ACTIVITY: Set down, word for word, the line with "(211, 840) none" and the lines after it through the final line of the data below, without pictures.

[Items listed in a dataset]

▽

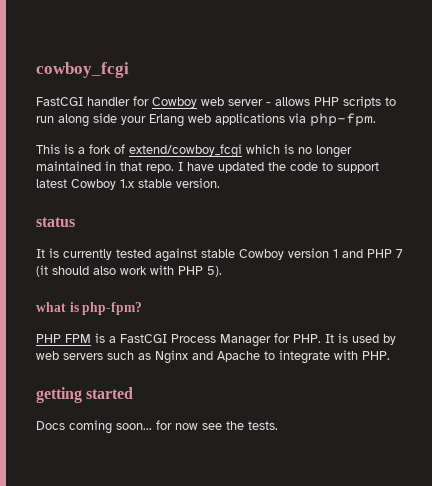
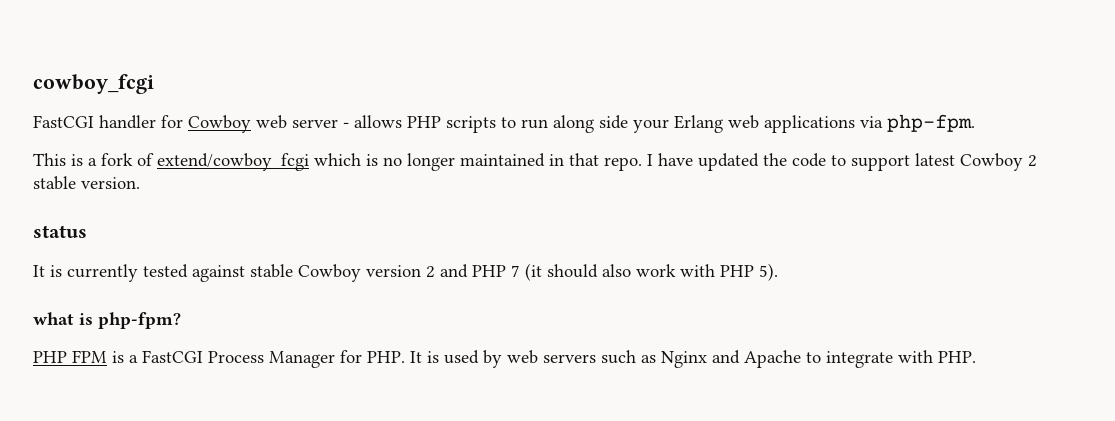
[120,179,134,188] 1.x -> [1028,155,1037,167] 2
[333,249,338,258] 1 -> [426,266,435,278] 2
[36,387,134,403] [36,420,278,434] // getting started // Docs coming soon... for now see the tests. -> (976, 357) none

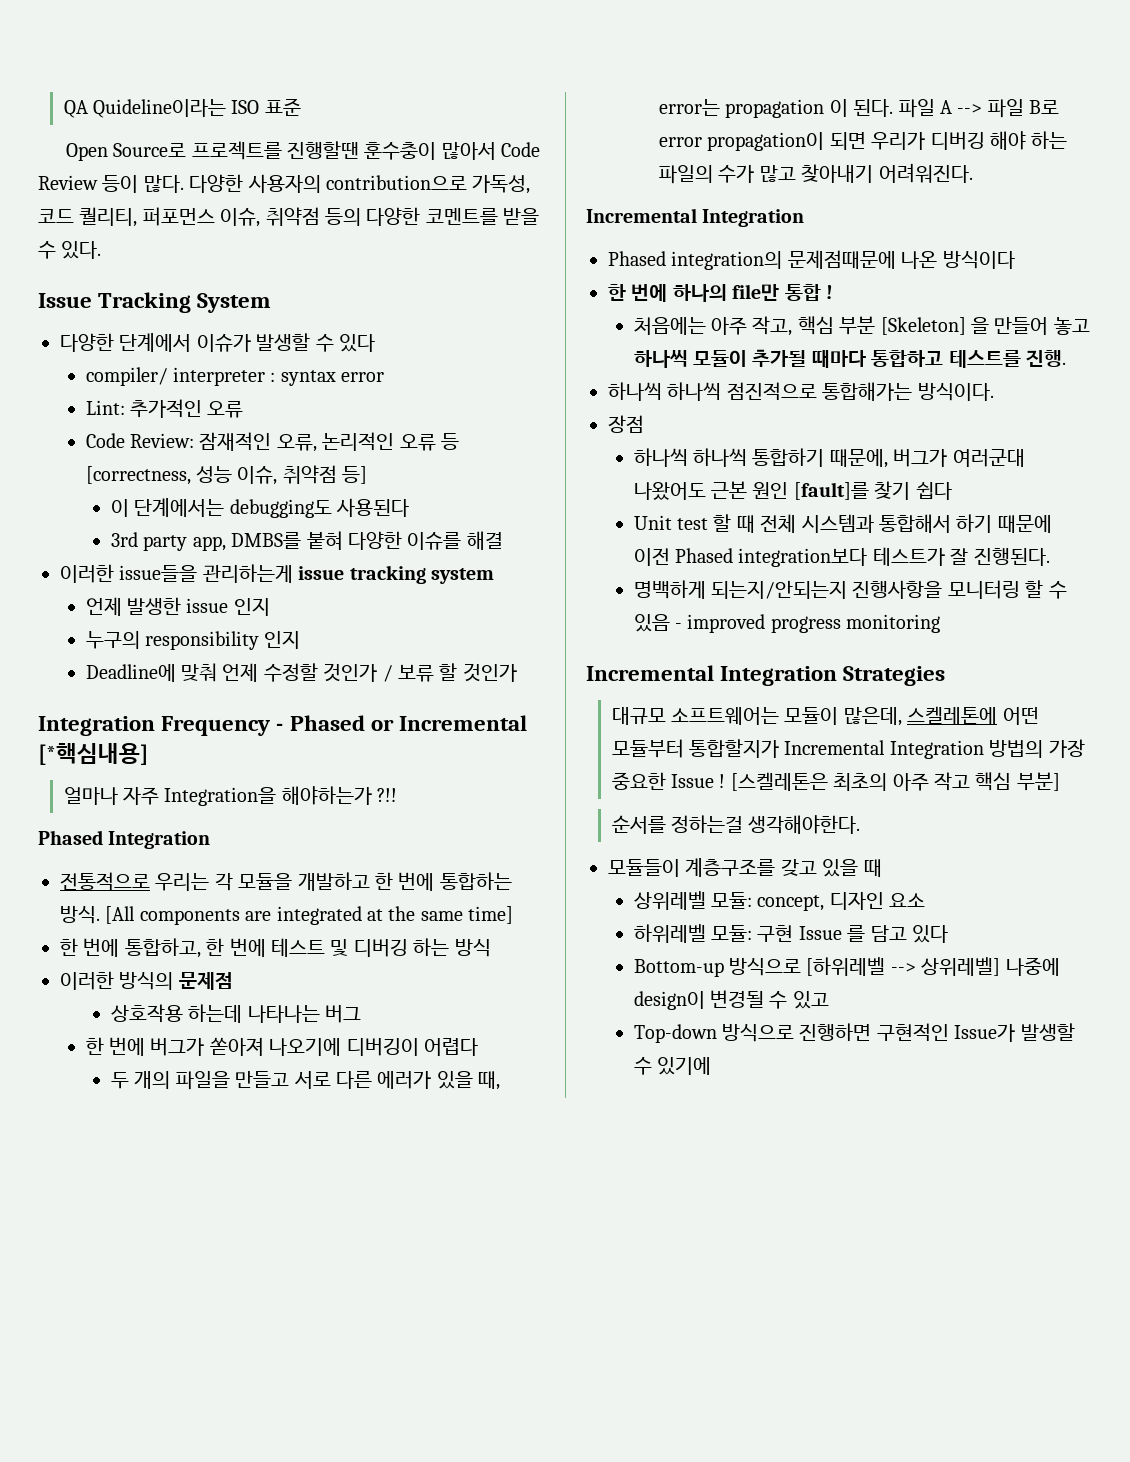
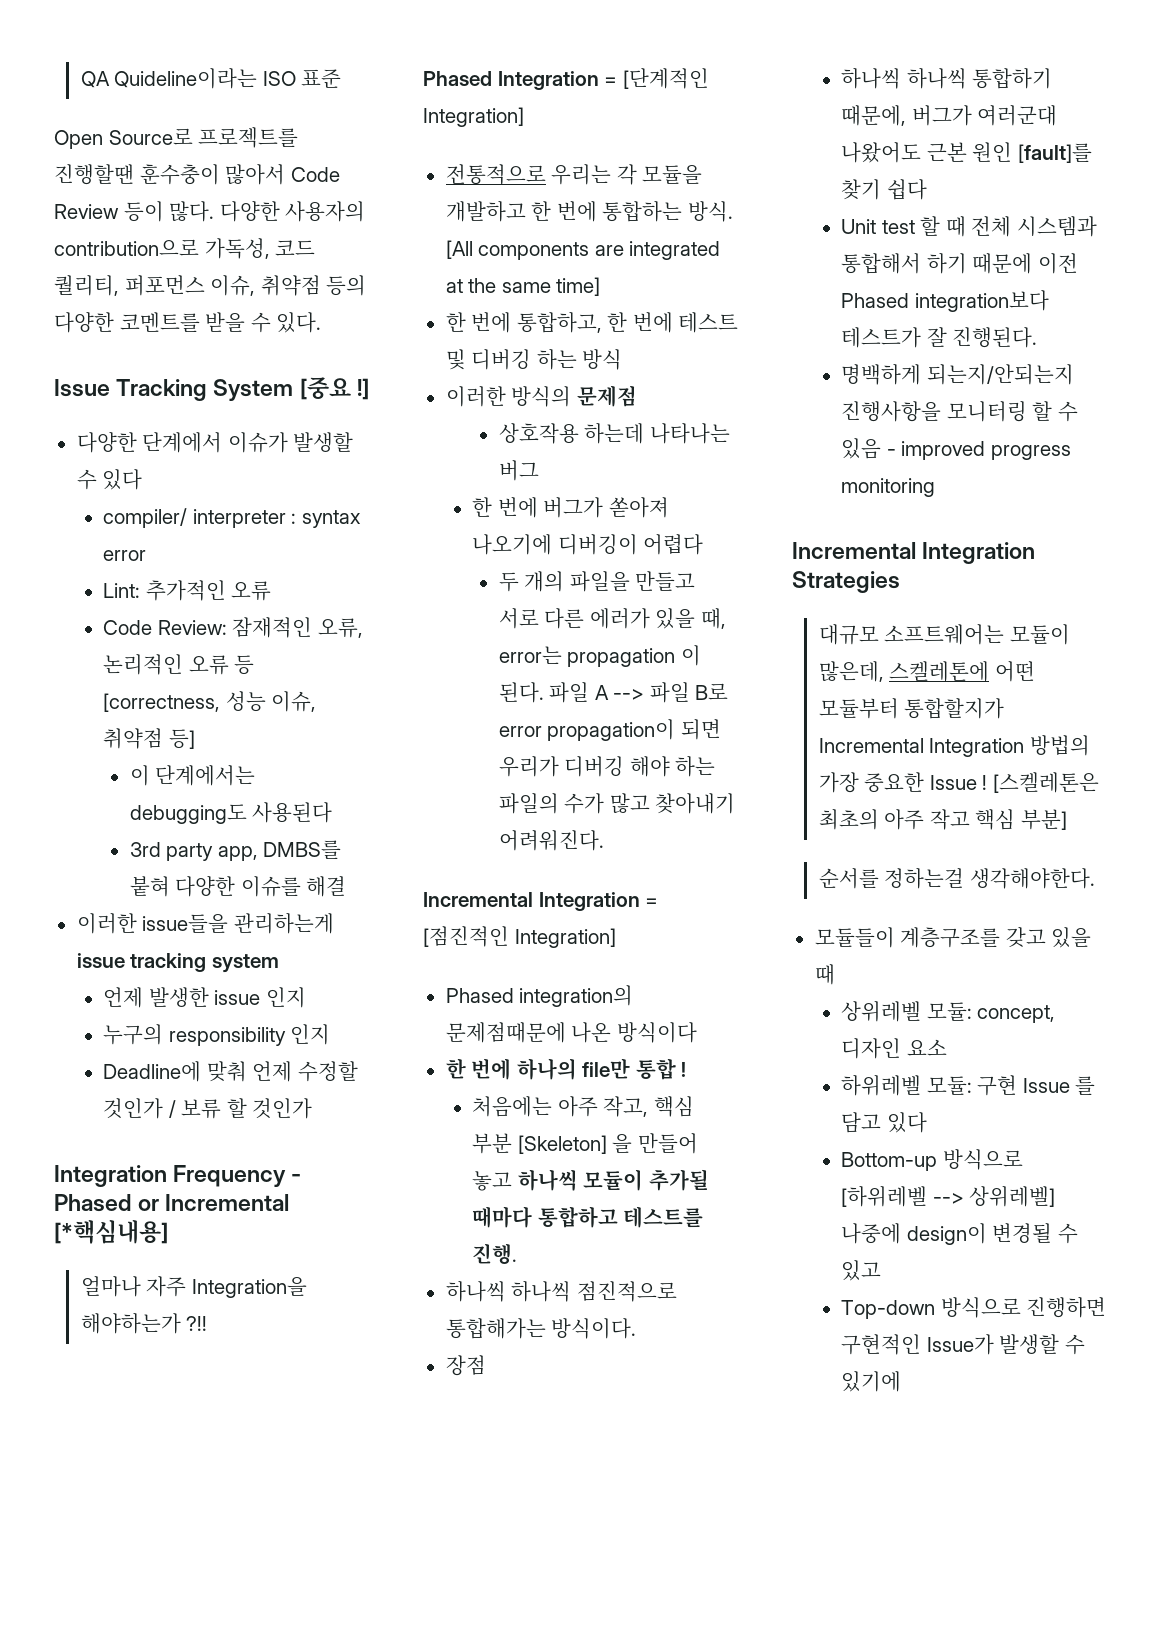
(272, 303) none -> [299,377,369,400] [중요 !]
(211, 840) none -> [604,68,709,89] [423,107,524,127] = [단계적인 Integration]
(805, 218) none -> [645,898,659,907] [423,926,616,948] = [점진적인 Integration]

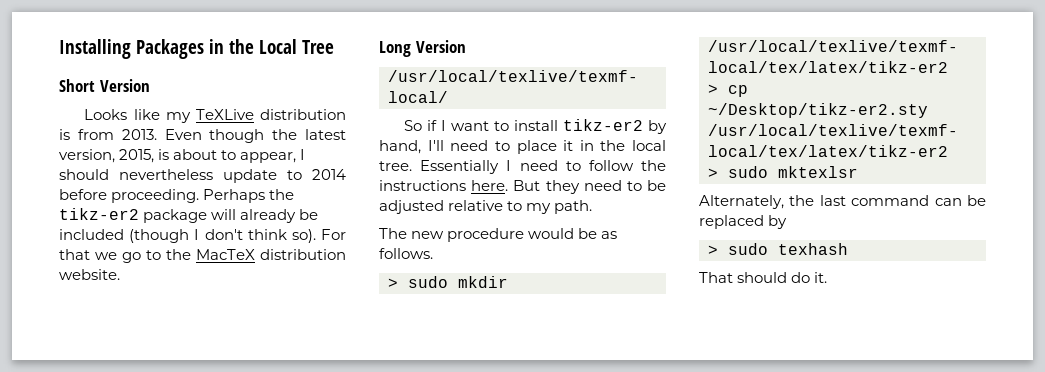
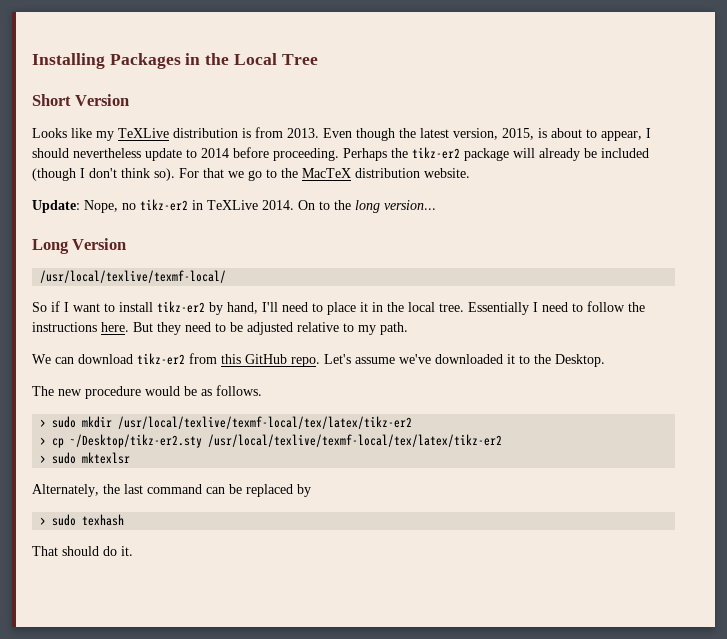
(120, 274) none -> [32,199,436,213] // Update: Nope, no tikz-er2 in TeXLive 2014. On to the long version...
(593, 207) none -> [32,353,605,367] // We can download tikz-er2 from this GitHub repo. Let's assume we've downloaded it to the Desktop.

△

WRITTEN ANSWER:
(211, 840) none -> [604,68,709,89] [423,107,524,127] = [단계적인 Integration]
(805, 218) none -> [645,898,659,907] [423,926,616,948] = [점진적인 Integration]

(120, 274) none -> [32,199,436,213] // Update: Nope, no tikz-er2 in TeXLive 2014. On to the long version...
(593, 207) none -> [32,353,605,367] // We can download tikz-er2 from this GitHub repo. Let's assume we've downloaded it to the Desktop.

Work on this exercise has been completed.